Figure 7. MPDA-Pso promotes osteogenesis of PDLSCs. (A) Images of ALP staining. (B) Alizarin red-stained images. (C) ALP activity and gene-expression analyses (scale bar = 200 μm). Data are presented as mean ± SD. *P < 0.05, **P < 0.01, ***P < 0.001, and ****P < 0.0001 vs. control group.
3.4.3 Effects of MPDA-Pso nanoparticles on osteogenesis in rats with alveolar bone defects
To evaluate the osteogenic effects of MPDA-Pso nanomaterials in vivo, we constructed a rat model of maxillary first molar defect, conducted micro-CT analysis 7 days and 28 days after the application of the materials, and noted that the amount of new bone in the MPDA-Pso group increased compared to the control group. Alveolar bone healing was also better at 28 days than at 7 days (Figures 8A,B).

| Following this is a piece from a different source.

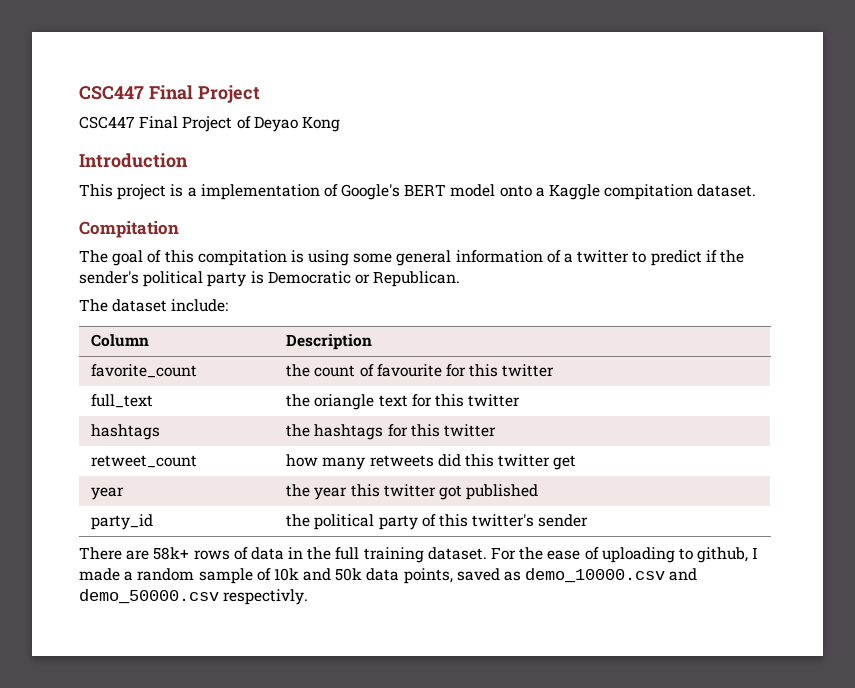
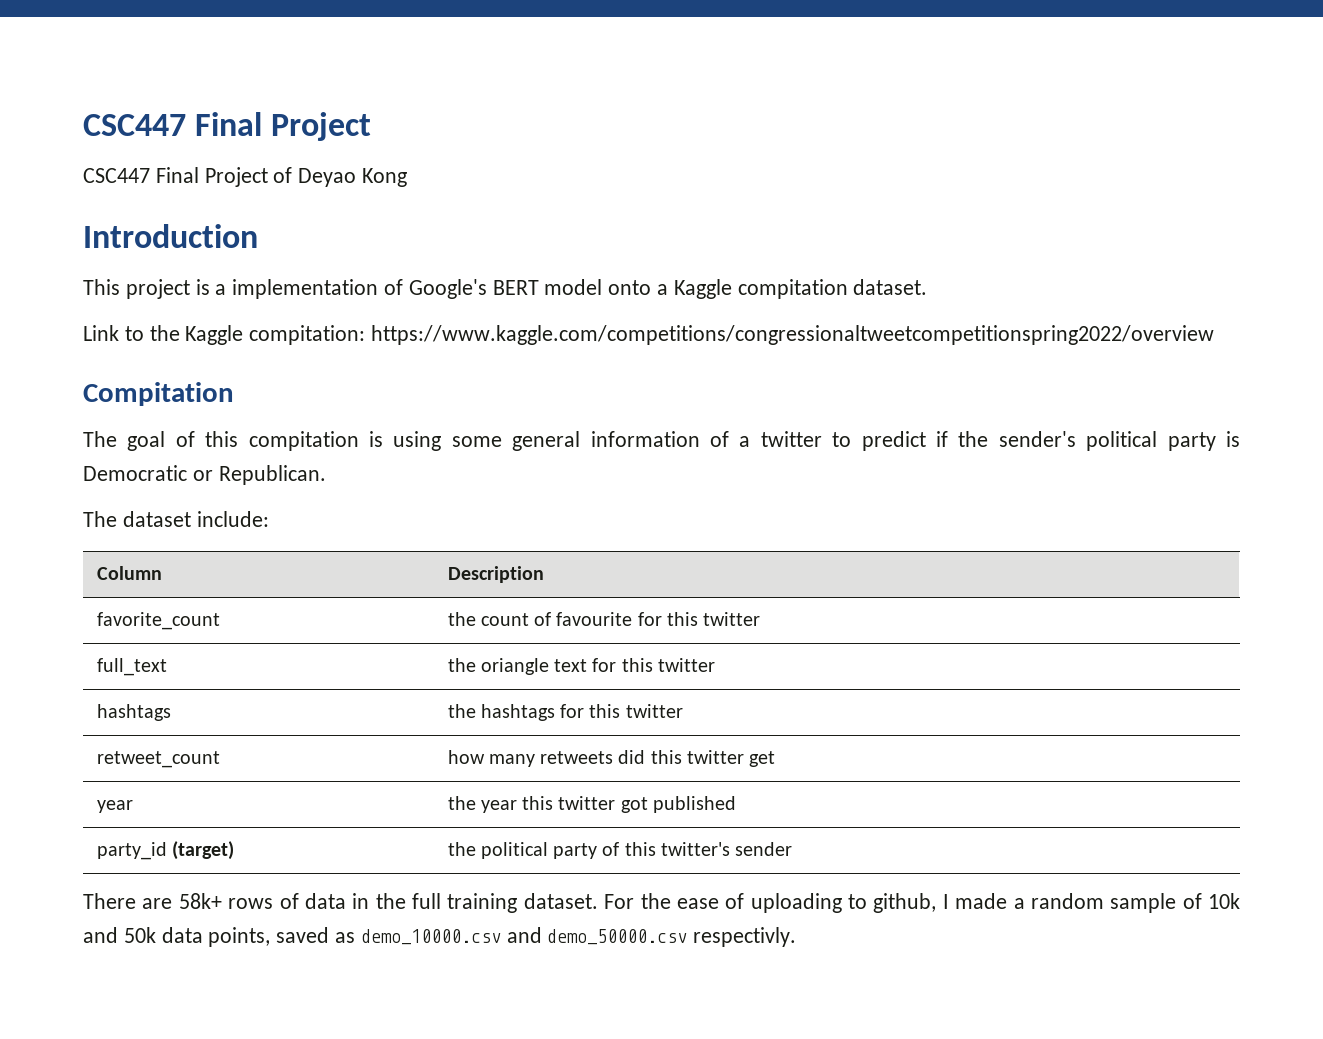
(757, 190) none -> [83,325,1215,345] // Link to the Kaggle compitation: https://www.kaggle.com/competitions/congressionaltweetcompetitionspring2022/overview
(154, 522) none -> [171,841,234,860] (target)

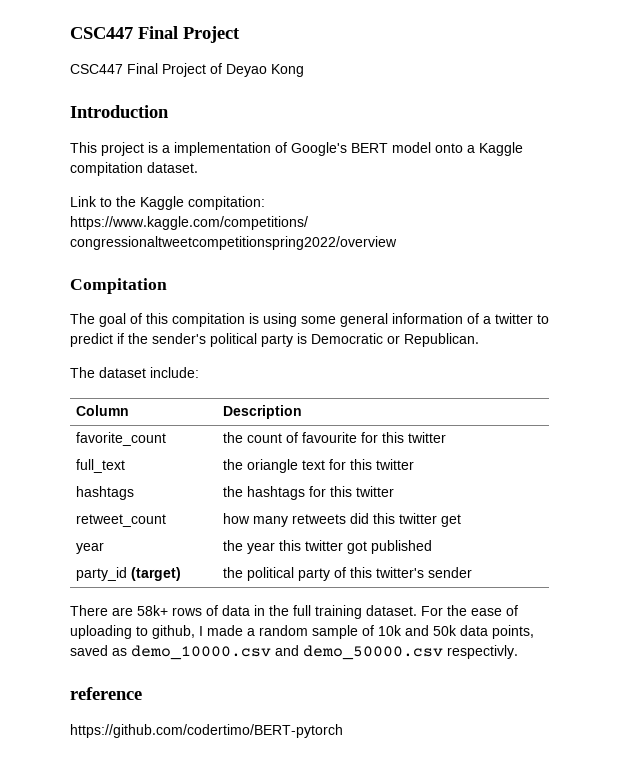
(797, 937) none -> [70,687,142,700] [70,724,343,738] // reference // https://github.com/codertimo/BERT-pytorch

Figure 8. Effect of MPDA-Pso on osteogenesis in defective alveolar bone in rats. (A–B): micro-CT images on days 7 and 28. (C): H&E-stained images of alveolar bones; blue marks indicate inflammatory cell infiltration, and red marks indicate new bone tissue. (D): Trabecular bone parameter BV/TV as obtained by micro-CT analysis. (E) Tb. Sp data analysis as obtained by micro-CT analysis. CK, control group; G, gelatin sponge; MPDA, gelatin sponge combined with MPDA; MP, gelatin sponge with MPDA-Pso BV/TV, bone volume per tissue volume; Tb. Sp, trabecular separation (scale bar = 300 μm). Data are expressed as mean ± SD. **P < 0.01 and ***P < 0.001.
To assess the extent of alveolar bone healing, we conducted histologic analyses to evaluate alveolar inflammation and cellular proliferation at seven and 28 days post-reaction, and observed that all groups manifested an inflammatory response at 7 days. Although the proportion of new bone within the alveolar socket had increased significantly in the MPDA-Pso group by 28 days, the remaining three groups demonstrated more pronounced inflammatory responses in alveolar bone compared to the MPDA-Pso group (Figure 8C). We attribute the diminished inflammatory response observed in the MPDA-Pso group to the material’s beneficial effect on the osteogenic differentiation of BMSCs, as it facilitated the transformation of granulation tissue into woven bone.
Our results also revealed that the bone volume fraction (BV/TV) in the MPDA-Pso group was significantly higher than that in the control group (P < 0.01) (Figure 8D). However, there was no significant difference in BV/TV between the gelfoam group or the MPDA group compared to the control group. Additionally, trabecular separation (Tb.Sp) in the MPDA-Pso group was significantly lower than in the control group (P < 0.001) (Figure 8E). These findings suggested that MPDA-Pso nanomaterials effectively promoted osteogenesis in rat alveolar sockets.
4 Discussion
Chronic periodontitis is at a high incidence in the human population, and can cause non-renewable inflammatory destruction of periodontal bone tissue (Van Der Velden, 2000). Additionally, LPS, the primary antigenic component of the outer membrane of Gram-negative bacteria such as Porphyromonas gingivalis, is able to stimulate local periodontal tissue cells and immune cells to produce a large number of inflammatory mediators, thus playing an important role in the pathogenesis of periodontitis (Gasmi et al., 2022; Xu et al., 2020; Zhang et al., 2023). PDLSCs are the principal source of newly attached cells after periodontitis treatment, manifest a variety of differentiative potentials, and can be employed as ideal model cells for regenerative engineering of periodontal tissue (Tomokiyo et al., 2019; Li et al., 2014).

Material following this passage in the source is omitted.